Scrambling to get ready for Easter, and don’t think there’s time to hit the craft stores and dye eggs?
2. Natural dyes
Gathering plants to make dyes is like a super-fun science experiment; just make sure you give the dyes time to reach their color potential, which can take several hours or overnight. Red cabbage, for instance, can create a beautiful range of blues, from turquoise to navy. Red onion skins create a lavender color, according to instructions from the L.A. Arboretum, and yellow onion skins create orange. Turmeric powder makes yellow and shredded beets make pink. The Arboretum’s instructions call for adding two cups of chopped purple cabbage or onion skins to two cups of boiling water, for instance, then letting it simmer for at least 30 minutes — the longer it cooks, the deeper the color, so you can make multiple batches and change the cooking times if you’re looking for various shades of the same color.
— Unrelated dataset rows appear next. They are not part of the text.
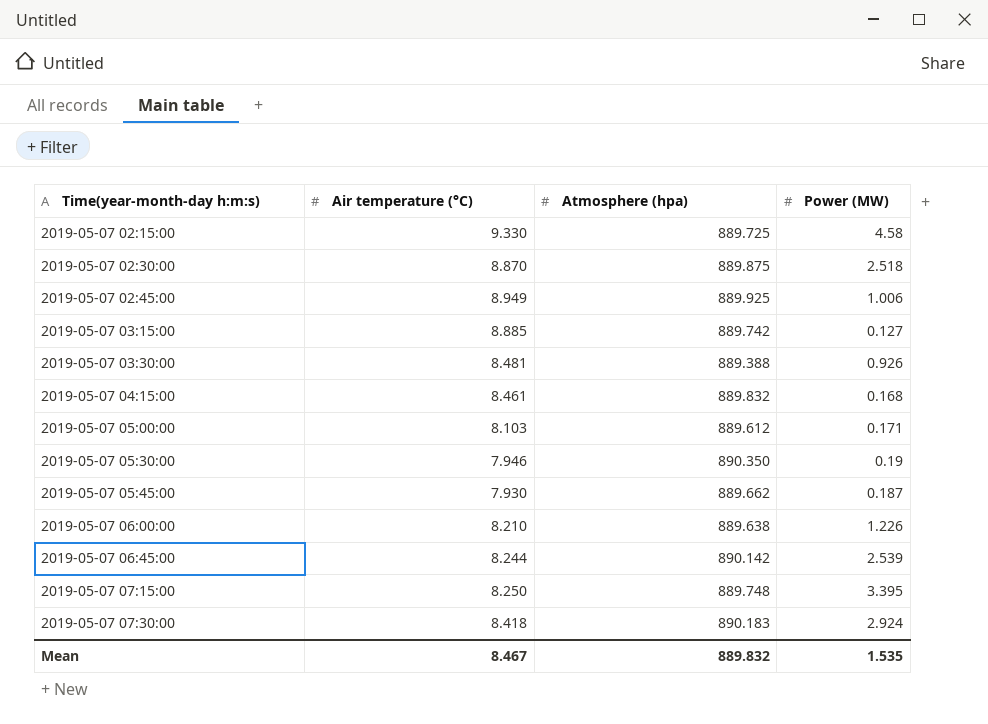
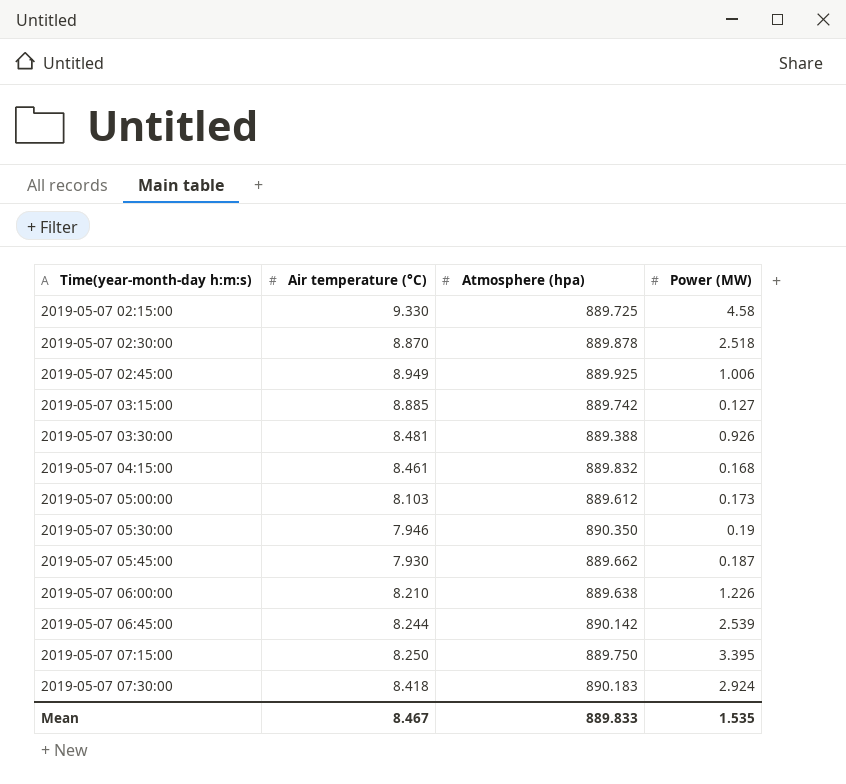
2019-05-07 02:30:00 | Atmosphere (hpa): 889.875 -> 889.878
2019-05-07 05:00:00 | Power (MW): 0.171 -> 0.173
2019-05-07 07:15:00 | Atmosphere (hpa): 889.748 -> 889.750
Mean | Atmosphere (hpa): 889.832 -> 889.833

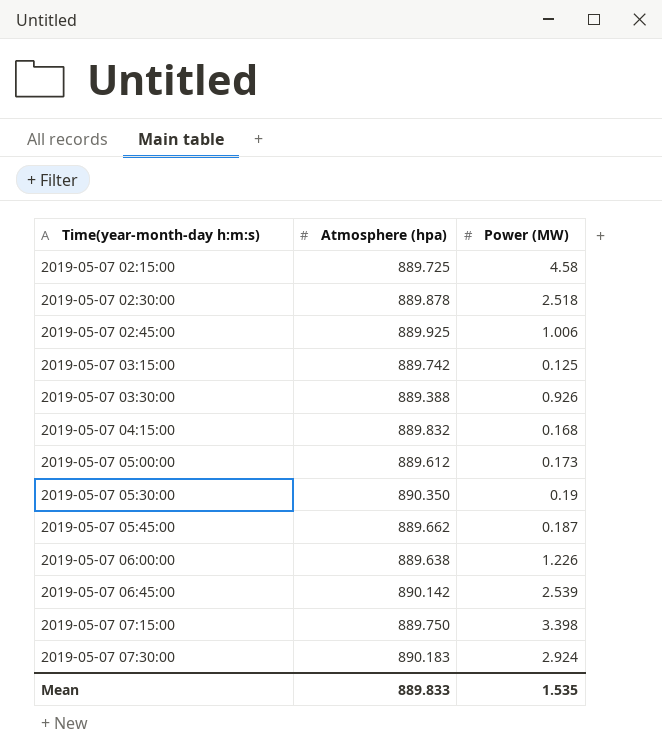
column Air temperature (°C) | position: 2 -> none
2019-05-07 03:15:00 | Power (MW): 0.127 -> 0.125
2019-05-07 07:15:00 | Power (MW): 3.395 -> 3.398

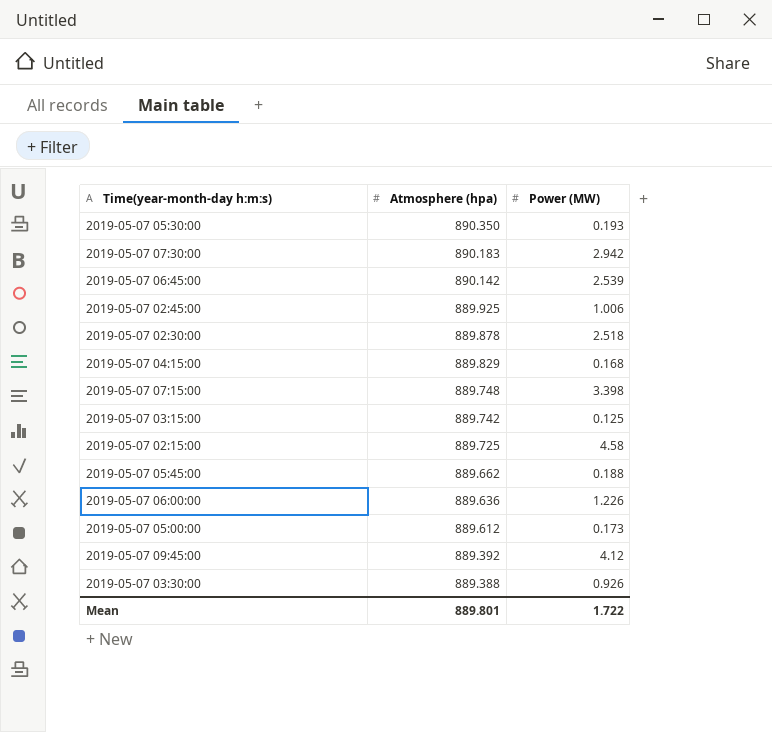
row order: Time(year-month-day h:m:s) ascending -> Atmosphere (hpa) descending
2019-05-07 05:30:00 | Power (MW): 0.19 -> 0.193
2019-05-07 07:30:00 | Power (MW): 2.924 -> 2.942
2019-05-07 04:15:00 | Atmosphere (hpa): 889.832 -> 889.829
2019-05-07 07:15:00 | Atmosphere (hpa): 889.750 -> 889.748
2019-05-07 05:45:00 | Power (MW): 0.187 -> 0.188
2019-05-07 06:00:00 | Atmosphere (hpa): 889.638 -> 889.636
row 2019-05-07 09:45:00: none -> 889.392 | 4.12
Mean | Atmosphere (hpa): 889.833 -> 889.801
Mean | Power (MW): 1.535 -> 1.722

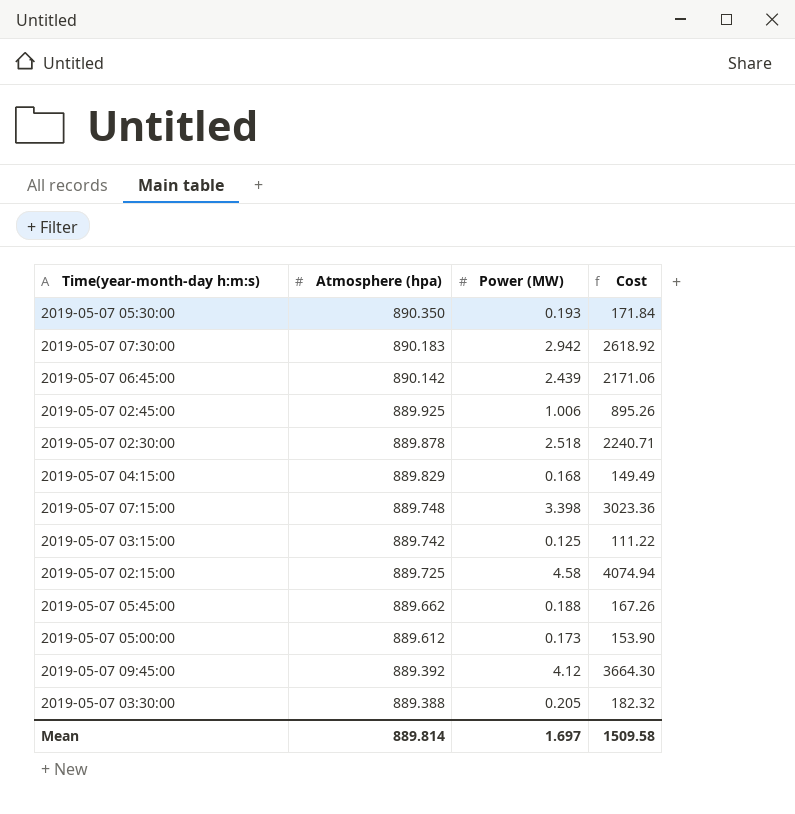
column Cost | formula: none -> [Atmosphere (hpa)] * [Power (MW)]
row 2019-05-07 06:00:00: 889.636 | 1.226 -> none
2019-05-07 06:45:00 | Power (MW): 2.539 -> 2.439
2019-05-07 03:30:00 | Power (MW): 0.926 -> 0.205
Mean | Atmosphere (hpa): 889.801 -> 889.814
Mean | Power (MW): 1.722 -> 1.697

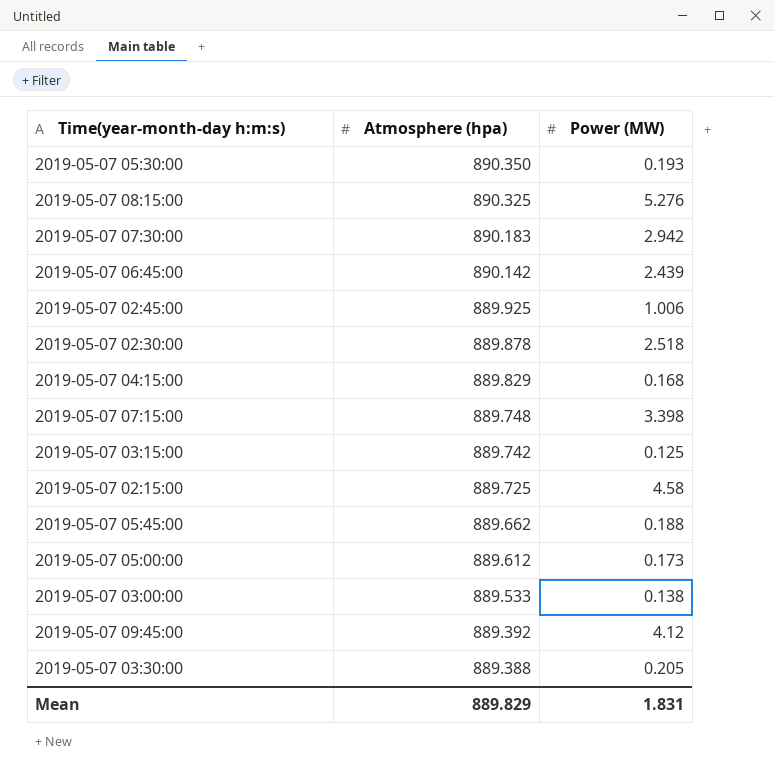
column Cost | formula: [Atmosphere (hpa)] * [Power (MW)] -> none
row 2019-05-07 08:15:00: none -> 890.325 | 5.276
row 2019-05-07 03:00:00: none -> 889.533 | 0.138
Mean | Atmosphere (hpa): 889.814 -> 889.829
Mean | Power (MW): 1.697 -> 1.831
Once the dye is done cooking, strain out any solids, put in a heat-proof container and add two tablespoons of white vinegar to the solution. Put your eggs in the solution (get a bigger container if you want several of the same color) and then let them sit for several hours or overnight, until they reach your desired depth of color. (The arboretum’s tips also include instructions for strapping ferns, flowers or other leaves to your eggs before you dye them, to create beautiful imprints from nature once they’re done).
3. Silk ties
Leave it to Martha Stewart to figure out a way to recycle silk ties into beautiful Easter eggs, creating one of her most popular crafting posts of all time. The technique involves deconstructing a patterned, 100% silk tie (think: thrift-store find or Dad’s least favorite gift — those loud, darker colors make bolder designs on the eggs). Discard lining and inside batting, and cut the silk into a large square. Wrap it snugly around a raw (not hard-boiled) egg, and secure it with a rubber band. Next, wrap a large square of white cotton material such as a cut-up old white shirt or pillowcase) on top of the silk and fasten with rubber band. Place eggs in a non-reactive pot (such as stainless steel, glass or enamel), cover completely with water and add three tablespoons of white vinegar. Bring to a boil, then reduce heat and simmer for 20 minutes. Remove eggs from water and let cool. Finally, remove fabric from eggs to reveal pattern. Our testers found that smooth silk works better than textured.
4. Yes, even Kool-Aid
If you have children, you might have a few packets of Kool-Aid tucked somewhere in your kitchen cabinets and, bonus, the kitchen will smell more like fruit punch than vinegar when you’re done. Our testers tried this kid-friendly technique from the Make Your Own Zone blog, and found that it created surprisingly vibrant hard-boiled eggs. We used one cup of hot tap water and two packets of Kool-Aid per color, and tested hard-boiled eggs using orange, cherry, strawberry, blue raspberry lemonade, berry cherry and grape, which might be a good choice for your goth children, since the grape-colored eggs came out more black than purple. The testers recommend using a Sharpie to label the flavor on stemless wineglasses (the marker washes off) so you can remember which dye you’re using. And be sure to mix well or else you’ll find some undissolved Kool-Aid sticking to your eggs. Once the eggs are dry, use some gold or silver paint pens to add some sparkle.